The Crusaders bring Diamond Tiara and Silver Spoon to meet Twilight, who feels uncomfortable with the attention and asks that their weekly visits remain private. However, Diamond Tiara and Silver Spoon immediately spread word about "Twilight Time" throughout the school, which instantly turns the Crusaders into the most popular fillies in school. Sweetie Belle embraces their newfound popularity and arranges a public lunch with Twilight at the Hay Burger, unaware that their entire class plans to spy on the princess.

When the hidden foals swarm Twilight for photos and autographs, they discover that she chooses restaurants based on the Crusaders' recommendations, making the trio even more influential and popular. The Crusaders exploit their celebrity status to receive free gifts and special treatment. However, the demanding classmates soon follow them everywhere, forcing them to flee toward the library to explain the situation to Twilight.

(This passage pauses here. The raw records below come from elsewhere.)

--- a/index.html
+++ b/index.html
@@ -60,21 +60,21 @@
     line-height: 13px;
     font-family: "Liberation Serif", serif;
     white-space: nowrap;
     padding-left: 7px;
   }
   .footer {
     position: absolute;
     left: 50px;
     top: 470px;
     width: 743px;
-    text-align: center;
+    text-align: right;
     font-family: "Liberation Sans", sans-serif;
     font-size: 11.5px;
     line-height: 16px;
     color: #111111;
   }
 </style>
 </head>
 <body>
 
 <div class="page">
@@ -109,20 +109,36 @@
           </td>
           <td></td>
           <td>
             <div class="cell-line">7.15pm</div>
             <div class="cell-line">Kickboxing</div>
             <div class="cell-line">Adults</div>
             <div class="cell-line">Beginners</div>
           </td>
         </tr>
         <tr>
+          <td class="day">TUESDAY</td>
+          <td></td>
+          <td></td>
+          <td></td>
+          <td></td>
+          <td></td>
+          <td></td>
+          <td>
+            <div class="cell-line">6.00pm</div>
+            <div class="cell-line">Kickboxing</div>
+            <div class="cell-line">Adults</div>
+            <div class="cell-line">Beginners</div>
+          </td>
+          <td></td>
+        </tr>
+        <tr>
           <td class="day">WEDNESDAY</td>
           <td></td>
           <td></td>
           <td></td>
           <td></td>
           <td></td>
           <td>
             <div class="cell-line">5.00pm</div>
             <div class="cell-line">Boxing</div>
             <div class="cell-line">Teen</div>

All the foals arrive at the library and Twilight learns they only want to associate with her to become popular rather than to learn. Disappointed, Twilight dismisses the crowd and confronts the Crusaders, who fail to demonstrate their skills due to neglecting their practice in favor of enjoying fame. Twilight gives them a second chance and allows their private lessons to continue, with the trio now wearing disguises to avoid recognition by their classmates.

==Reception==
Sherilyn Connelly, the author of Ponyville Confidential, gave the episode an "A+" rating. She wrote that it was the first time Twilight struggled with her princesshood since the season 4 premiere "Princess Twilight Sparkle" and called "Twilight Time" the "first great episode" of season 4.

In a critical analysis of the episode, author Jen A. Blue noted that "Twilight Time" follows a pattern common to Cutie Mark Crusaders episodes where they innocently pursue goals until unintended consequences snowball into disaster, but wrote that this episode differs from the usual formula by showing Twilight from an outside perspective rather than focusing on her internal concerns. Blue analyzed how the episode explores the objectification that comes with celebrity status, arguing that "to be on a pedestal is to be an object, not a real person" and that the foals treat Twilight as a superior and distant figure rather than engaging with her as a person. Blue wrote that by positioning the episode outside of Twilight's perspective, the story makes clear that the Crusaders' decision to treat Twilight as a superior being is the real problem, which demonstrates that the issue is not loneliness at the top but rather that there is a top at all. Blue concluded that the Crusaders serve as an effective way to examine how the Mane Six appear from outside perspectives while maintaining focus on the show's actual main characters.

Daniel Alvarez of Unleash The Fanboy gave the episode a rating of 4 out of 5 and called it "a pretty nice watch" but noted it did not come close to the greatness of "Flight to the Finish," though he praised the episode's message about friendship versus celebrity. He described Twilight as "terrifically written" and wrote that it was one of his personal favorite portrayals of Twilight in the show. Sofie Liv of The Agony Booth gave the episode a rating of 2.5 out of 5 and called it "all around average," writing that she did not see what the Cutie Mark Crusaders did wrong since they didn't act mean or full of themselves enough for the episode's lesson to work effectively.